Polymorphic Iterable Sequential Effect Systems

Gordon, Colin S.

ACM Transactions on Programming Languages and Systems (TOPLAS), volume 43, number 1, April 2021, doi: 10.1145/3450272

Abstract

Effect systems are lightweight extensions to type systems that can verify a wide range of important properties with modest developer burden. But our general understanding of effect systems is limited primarily to systems where the order of effects is irrelevant. Understanding such systems in terms of a semilattice of effects grounds understanding of the essential issues, and provides guidance when designing new effect systems. By contrast, sequential effect systems --- where the order of effects is important --- lack an established algebraic characterization. We derive an algebraic characterization from the shape of prior concrete sequential effect systems.
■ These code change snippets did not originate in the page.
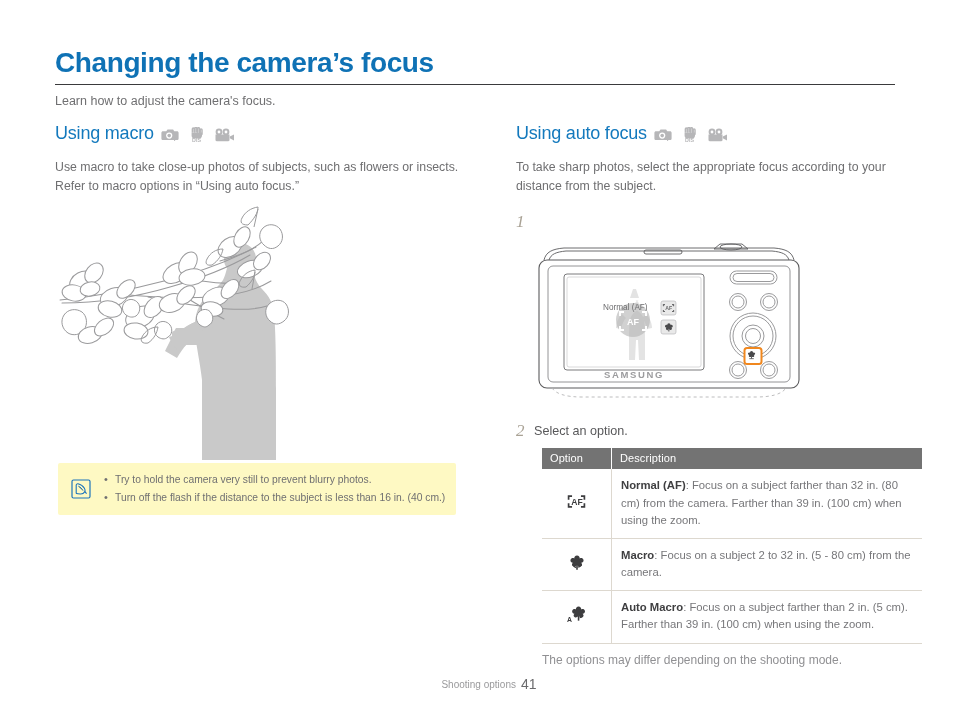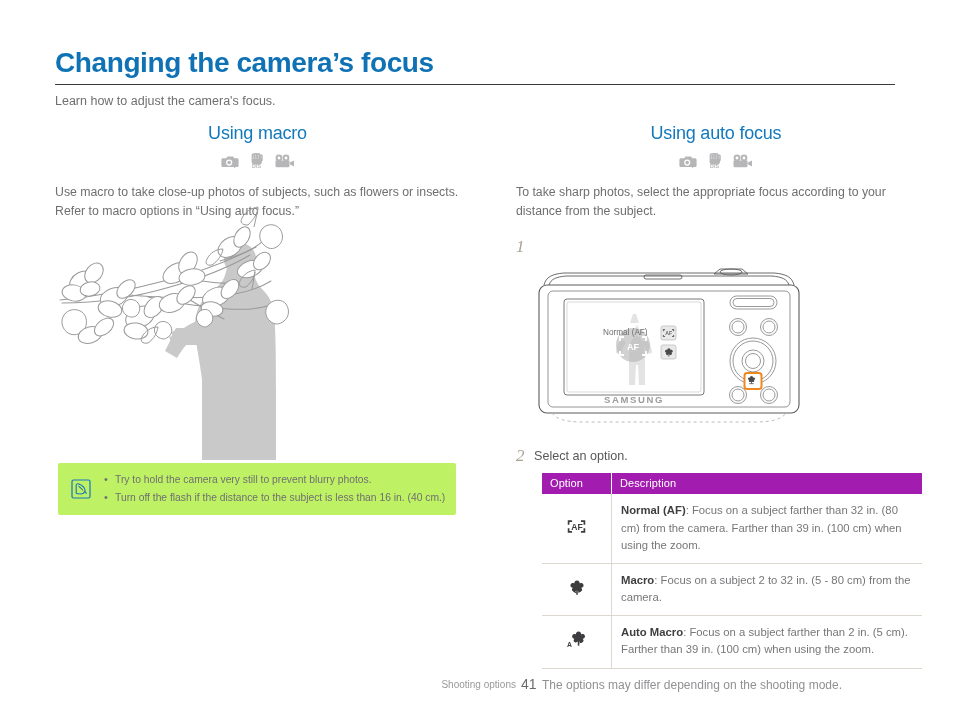"Using macro" .sec-head { flex-direction: column -> none }
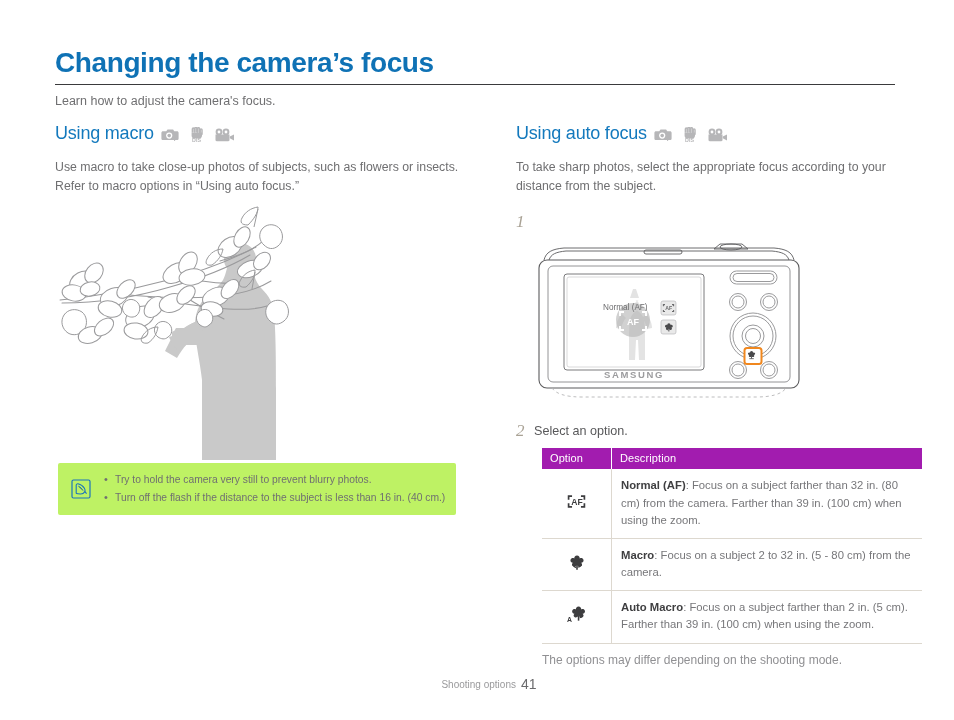"Option" .opt-table th { background: #a21caf -> #737373 }
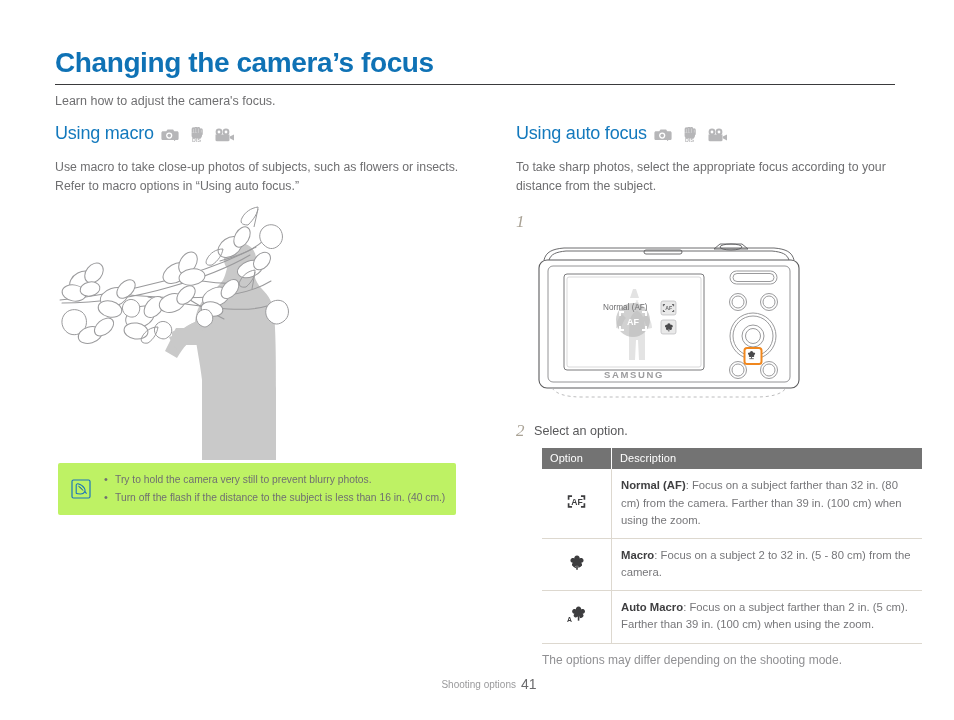"Try to hold the camera" .note-box { background: #bef264 -> #fef9c3 }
We present an abstract polymorphic effect system with singleton effects parameterized by an effect quantale --- an algebraic structure with well-defined properties that can model a range of existing sequential effect systems. We define effect quantales, derive useful properties, and show how they cleanly model a variety of known sequential effect systems. We show that for most effect quantales, there is a free, general notion of iterating a sequential effect, and that for systems we consider the derived iteration agrees with the manually designed iteration operators in prior work. Identifying and applying the right algebraic structure led us to subtle insights into the design of sequential effect systems, which provides guidance on non-obvious points of designing sequential effect systems. We also position effect quantales with respect to work on categorical semantics for sequential effect systems, clarifying the distinctions between these systems and our own. In addition, our derived iteration construct should generalize to these semantic structures, addressing limitations of that work.

Bibtex

@article{toplas21,
  abbr = {TOPLAS},
  bibtex_show = {true},
  author = {Gordon, Colin S.},
  title = {{Polymorphic Iterable Sequential Effect Systems}},
  year = 2021,
  institution = {{Computing Research Repository (Corr)}},
  eprint = {1808.02010},
  volume={43},
  month={April},
  number={1},
  articleno={4},
  archivePrefix={arXiv},
  primaryClass={cs.PL},
  url = {https://arxiv.org/abs/1808.02010},
  arxiv = {1808.02010},
  acm = {https://dl.acm.org/doi/abs/10.1145/3450272},
  journal = {ACM Transactions on Programming Languages and Systems (TOPLAS)},
  doi = {10.1145/3450272},
  selected={true},
  pdf = {papers/toplas21.pdf},
  abstract = {Effect systems are lightweight extensions to type systems that can verify a wide range of important properties with modest developer burden. But our general understanding of effect systems is limited primarily to systems where the order of effects is irrelevant. Understanding such systems in terms of a semilattice of effects grounds understanding of the essential issues, and provides guidance when designing new effect systems. By contrast, sequential effect systems --- where the order of effects is important --- lack an established algebraic characterization. 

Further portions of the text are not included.